Common Forms of Social Media E-mail

By Karen L. Garrett, partner, Stinson Morrison Hecker LLP, Kansas City, Mo. This article accompanies the main article, “Social media damage control: Why your bank must plan now


Disclaimer: This article provides general information only. It is not intended to be a comprehensive summary of the law or to treat exhaustively the subjects covered. This information does not constitute legal advice or opinion.

The term “social media” actually covers some very different internet concepts. Among them:

• Social networks/communities. Social networks are intended to link participants in interactive ways for personal or business purposes. Facebook and LinkedIn are primary examples. Facebook claims more than 400 million active users—and more than 50% of those active users access Facebook on any given day to share information. LinkedIn is a network of professionals, providing a forum for meeting and collaborating with other members for professional purposes, and currently claims over 60 million members.

• Bulletin boards/message boards/forums. These are online discussion sites, offering an electronic location for posting information/messages to a community. Bankersonline.com is an example of a widely used bulletin board/forum site, in which experts post content, and users are able to ask questions and interact with one another through message posts. Bankersonline claims on its website that more than 240,000 unique banker users visit the site monthly. (ABA maintains a members-only compliance community, the ABA Compliance Network. Bankers from member banks can access the signup page at http://www.aba.com/members+only/regulatory/complnetwork.htm.)

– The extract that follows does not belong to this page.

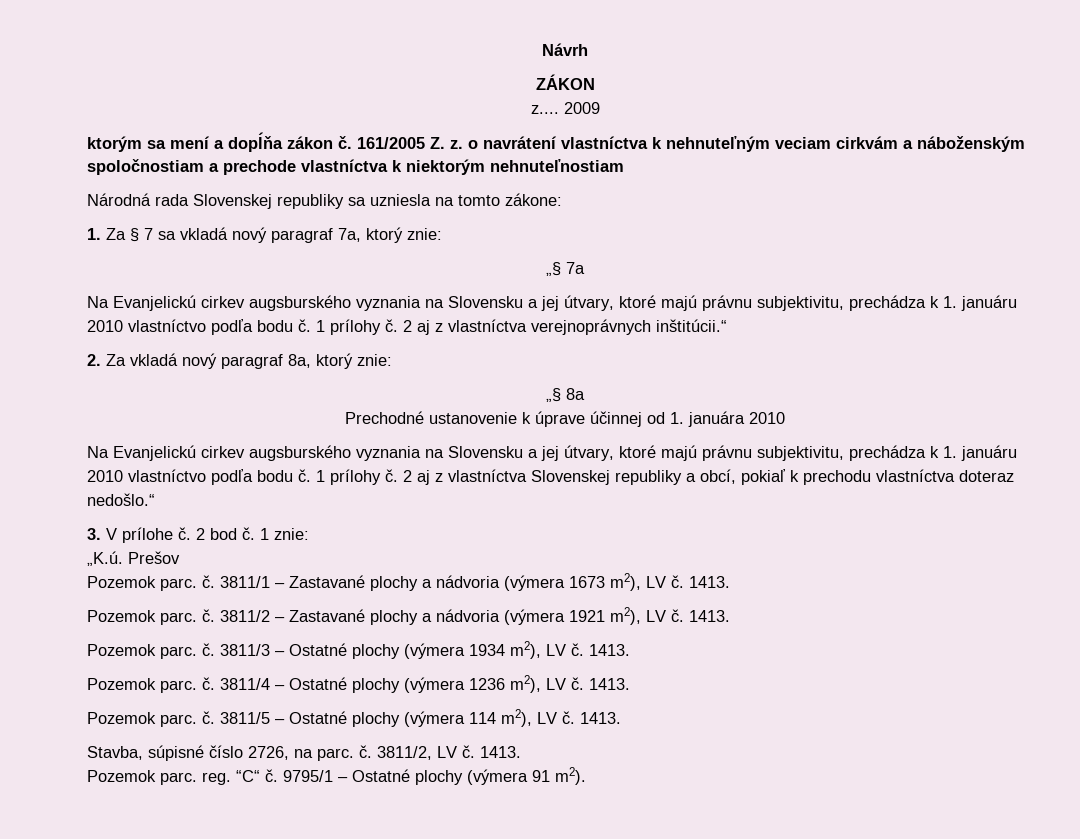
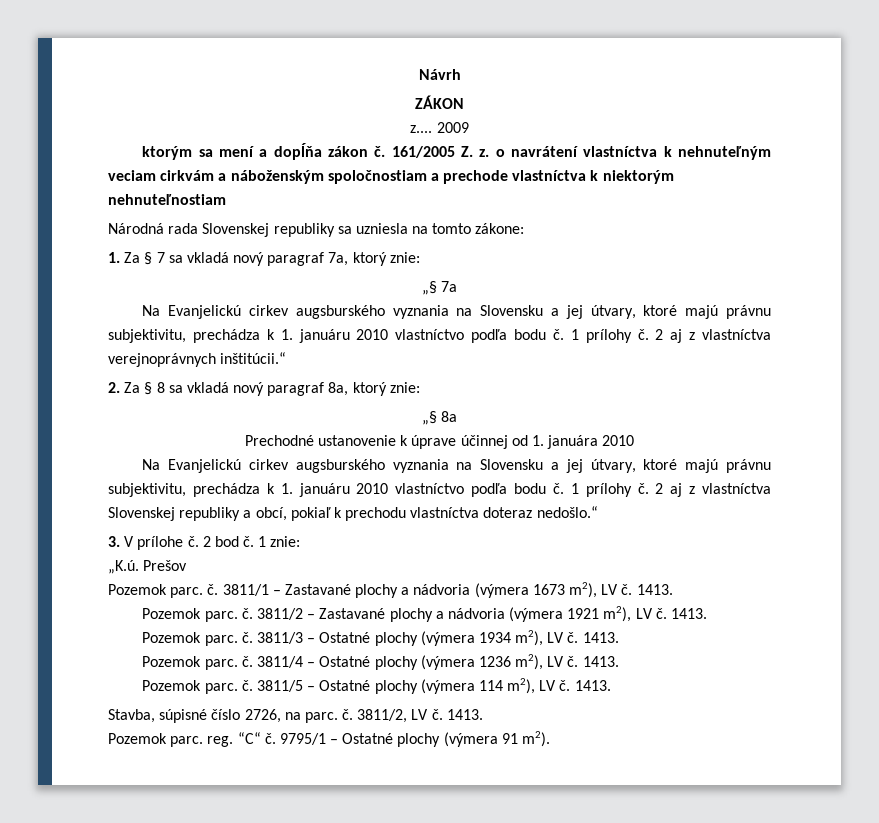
- 2. Za vkladá nový paragraf 8a, ktorý znie:
+ 2. Za § 8 sa vkladá nový paragraf 8a, ktorý znie:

• Blogs. A blog contains regular entries which may include bits of information or commentary. Blogs can be personal—sharing an individual’s thoughts or experience, or can be a business blog maintained by a business for marketing, branding or public relations purposes. (One example is the ABA’s “Credit Union Watch” blog maintained by Keith Leggett, which contains Dr. Leggett’s comments and insights on credit unions.) Twitter is partially a blog and partially a social network. Strictly speaking it is a  micro-blog, which permits users to send their friends and other followers short (in no more than 140 characters) bursts of information (called “tweets”). The Pew Research Center reported on Oct. 21, 2009 that 19% of all online adults use Twitter or a similar status update service.

• File sharing sites. A file sharing site, such as YouTube and Flickr allows users to post video or image content on particular topics of interest. While these sites originally mimicked traditional one-way media, their use as a two-way forum for social commentary is growing.
 
Disclaimer: This article provides general information only. It is not intended to be a comprehensive summary of the law or to treat exhaustively the subjects covered. This information does not constitute legal advice or opinion.